Hikâyede o kadar çok karakter gördük ki ve bir o kadar da kullanılmamış karakterler... Sırf hayranları heyecanlandırmak için yapılan bu hareketi de pek sevmiyorum, hikâyede etki edecek karakterleri gösterip, kalabalık etmemenin faydası olduğunu düşünüyorum.

Tom King’in anlatısı ufaktan değişmiş; önceden kendini tekrar eden diyaloglar/ cümleler görürken şimdi uzun sessiz sayfalar görüyoruz. Olay hikâyesinden durum hikâyesine doğru yakınlık göstermiş diyeceğim ama anlattığı hikâyeye bakınca ne kadar absürt bir cümle olduğunun siz de farkına vardınız bence. Her neyse, uzun sessiz sayfalar da pek hoşuma gitmedi. Çünkü hiçbir şey olmayan sayfalardan bir anda çok çok iyi sayfalara geçmek kafa karışıklığı yaratıyor; bir standart beklerken bir anda hızlı bir sayfaya geçmek tuhaf hissettiriyor.

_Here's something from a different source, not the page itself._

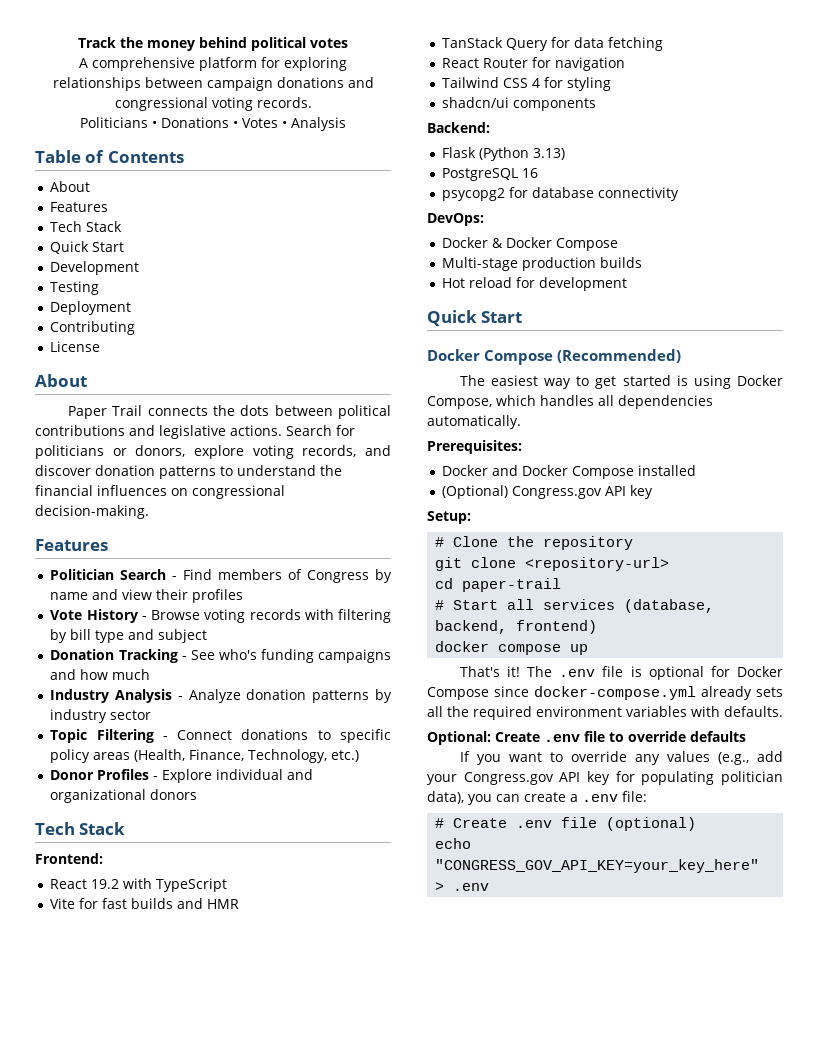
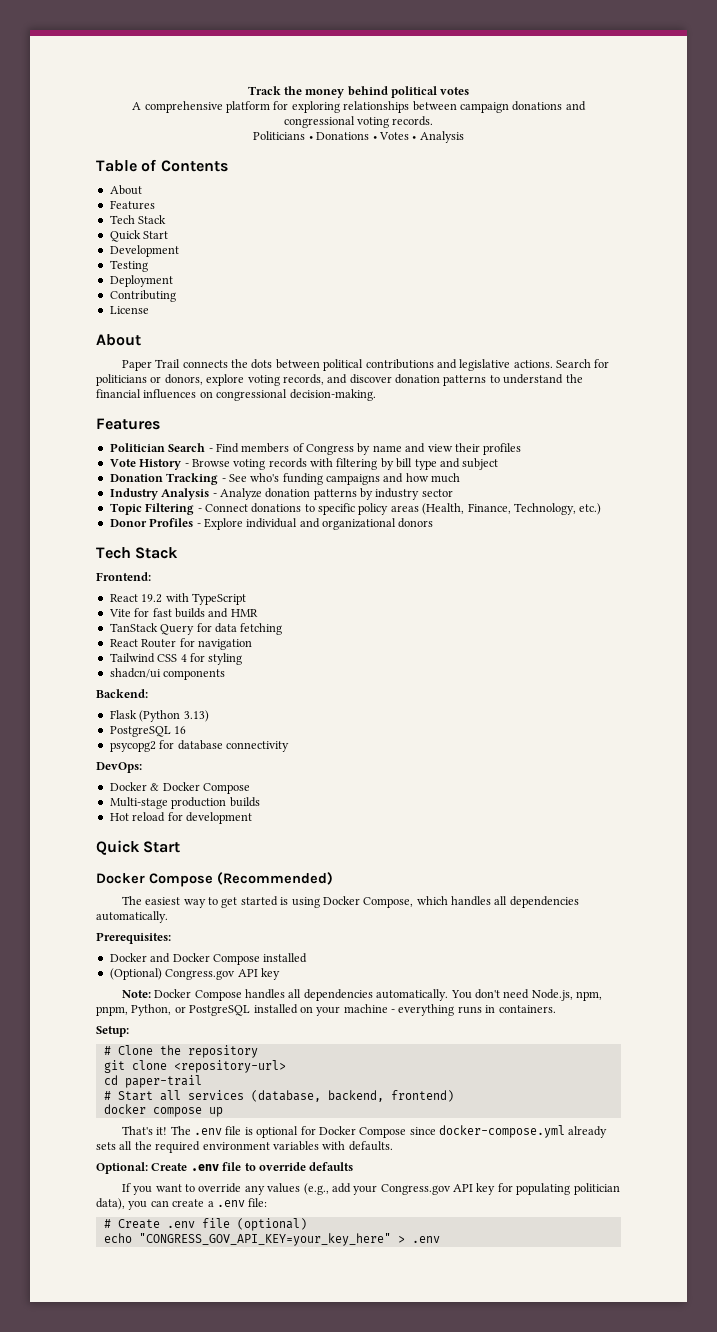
+ Note: Docker Compose handles all dependencies automatically. You don't need Node.js, npm, pnpm, Python, or PostgreSQL installed on your machine - everything runs in containers.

Peki Batman’in, Man-Bat’i vurması. Konu Batman’in birini öldürüp öldürmemesi değil (ona sonra geleceğiz) Batman’in Man-Bat’i hedef almasını doğal bulmadım ben. Haliyle bu sahne de beni irite edenlerden.

Sevmediğim bir diğer nokta ise Riddler’ın bu kadar olayı sırf Joker gülsün diye yapması… Riddler bilmeceleri özen insandır, problemlere çözüm üreten değil. Haliyle Joker’in mental durumunu eskiye döndürmekle uğraşacağını hiç sanmıyorum. 



Gelelim son noktaya: Batman’in az kalsın Riddler’ı öldürmesi hoşlanmadığım yerlerden biriydi. Batman evrenindeki “öldürmek yok / silah yok” politikası çoğu hayran tarafından kabul görse de, öte yandan Batman’in öldürdüğünü söyleyen bir kesim de var. Zaten Altın Çağ döneminde öldürdüğünü biliyoruz, bunun Batman ruhuna uymadığını filan söylemeyeceğim. Eğer ki karakterin alt yapısı bozulmadan, evrenin doğasına uygun bir şekilde veriliyorsa gayet olabilecek bir şey gözümde; yeter ki “Bu neydi şimdi :/” dedirtmesin. (Ki bazen uygun olanın Batman’in o kötüyü öldürmesi ancak yazarlar genellikle bunu kullanmıyor – hatta öyle noktalar oluyor ki ilginç olan bu “öldürmeme” durumu olabiliyor.) Her neyse, özetle “Batman öldür(e)mez!!!!11!!!”cilerden değilim. Ama burada bağlanacak son da bu değildi yahu. Plot Twist yapacağız diye bu noktaya gelinmez ya.

Demek istediğim, Batman ne kadar tecrübesiz de olsa, ne kadar ilk yılından henüz çıkmış da olsa, düşünmeden, sorgulamadan bu hareketi yapmaz. Tamamen iradeden oluşan birinden bahsediyoruz burada, öyle “ay bir anlık çılgınlığıma geldi, öldüreyazdım :/” diyecek bir karakter değil Batman; öldürse bile bunun bir sebebi vardır, çıkış yolu budur. Burada ise Riddler’ı öldürme teşebbüsü tamamen bu saydıklarımın dışında. Ki bunun olmasını engelleyen de Joker… Batman’in kontrolü kaybedip “o nokta”ya gelmesini en çok isteyen karakter. Buradan sonra artık bir şey demiyorum.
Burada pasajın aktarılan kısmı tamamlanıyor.